The proposed changes would allow “financial institutions” (FI) under the GLBA to use the alternate (electronic) method of delivering annual privacy notices if:

(1) The FI doesn’t share a customer’s nonpublic personal information (NPI) with nonaffiliated third parties that trigger opt-out rights;

(2) The FI does not include on its annual privacy notice an opt-out notice under section 603(d)(2)(A)(iii) of the Fair Credit Reporting Act (FCRA)

(3) The FI’s annual privacy notice is not the only notice provided to satisfy the requirements of section 624 of the FCRA;

(4) the information included in the privacy notice has not changed since the customer received the previous notice; and

(5) The FI uses the model form provided in the GLBA’s implementing Regulation P.

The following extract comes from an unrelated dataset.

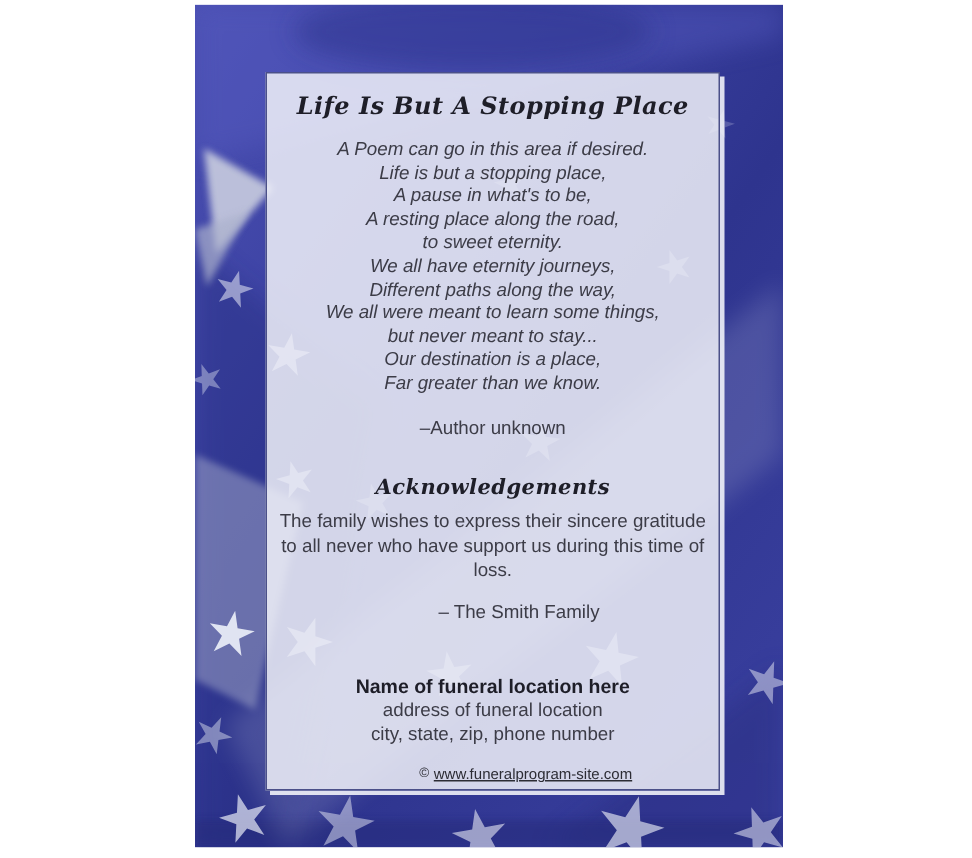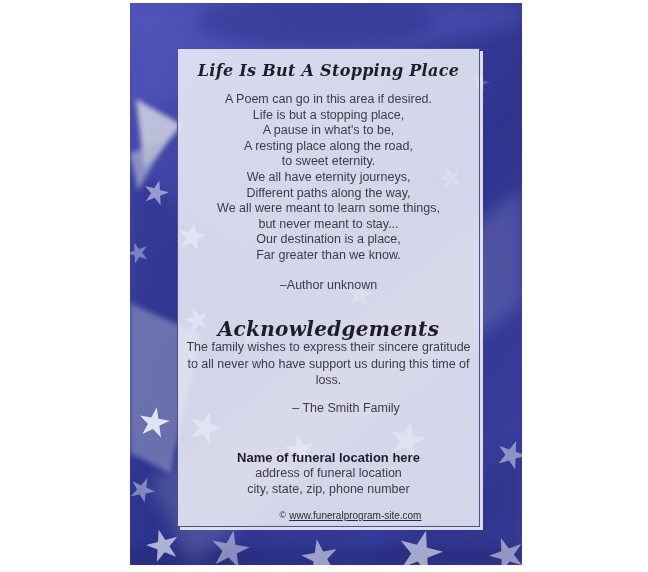"A Poem can go in" .poem { font-style: none -> italic }
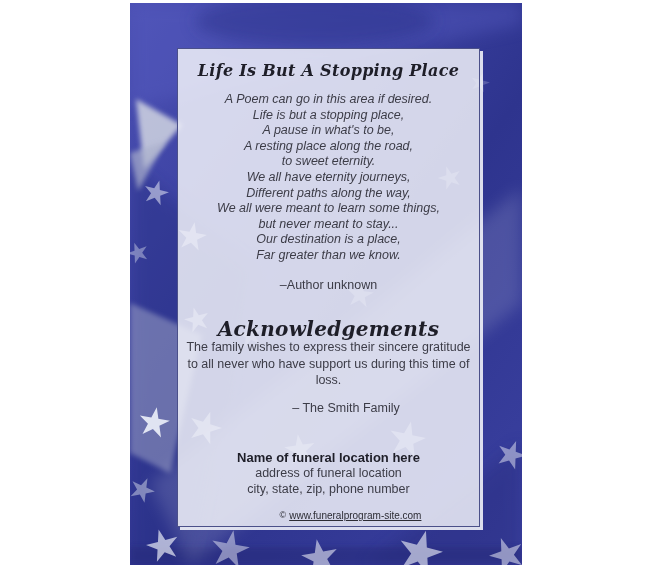"Acknowledgements" .ack-title { font-size: 20px -> 14px }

The proposed alternative would allow FIs to provide a “clear and conspicuous statement” on a notice or disclosure already sent to the consumer at least once a year that provides the consumer with the following information: that there have been no changes to the privacy policy and that the privacy policy can be accessed on the FI’s website or provided by mail by requesting a copy by calling a toll-free number.

But, generally, paper notices would still need to be mailed if there are changes in the FI’s privacy practices OR if the FI engages in information-sharing activities where a consumer has an opt-out right.

As the CFPB suggests, these changes may benefit both industry and consumers alike. It may save financial institutions large sums of money, as generating the notices, paper and snail mail isn’t cheap.  The question is whether it will make a significant difference to consumers.  Surely I can’t be the only one admits to quickly recycling my notices…

The deadline for comments is July 14, 2014.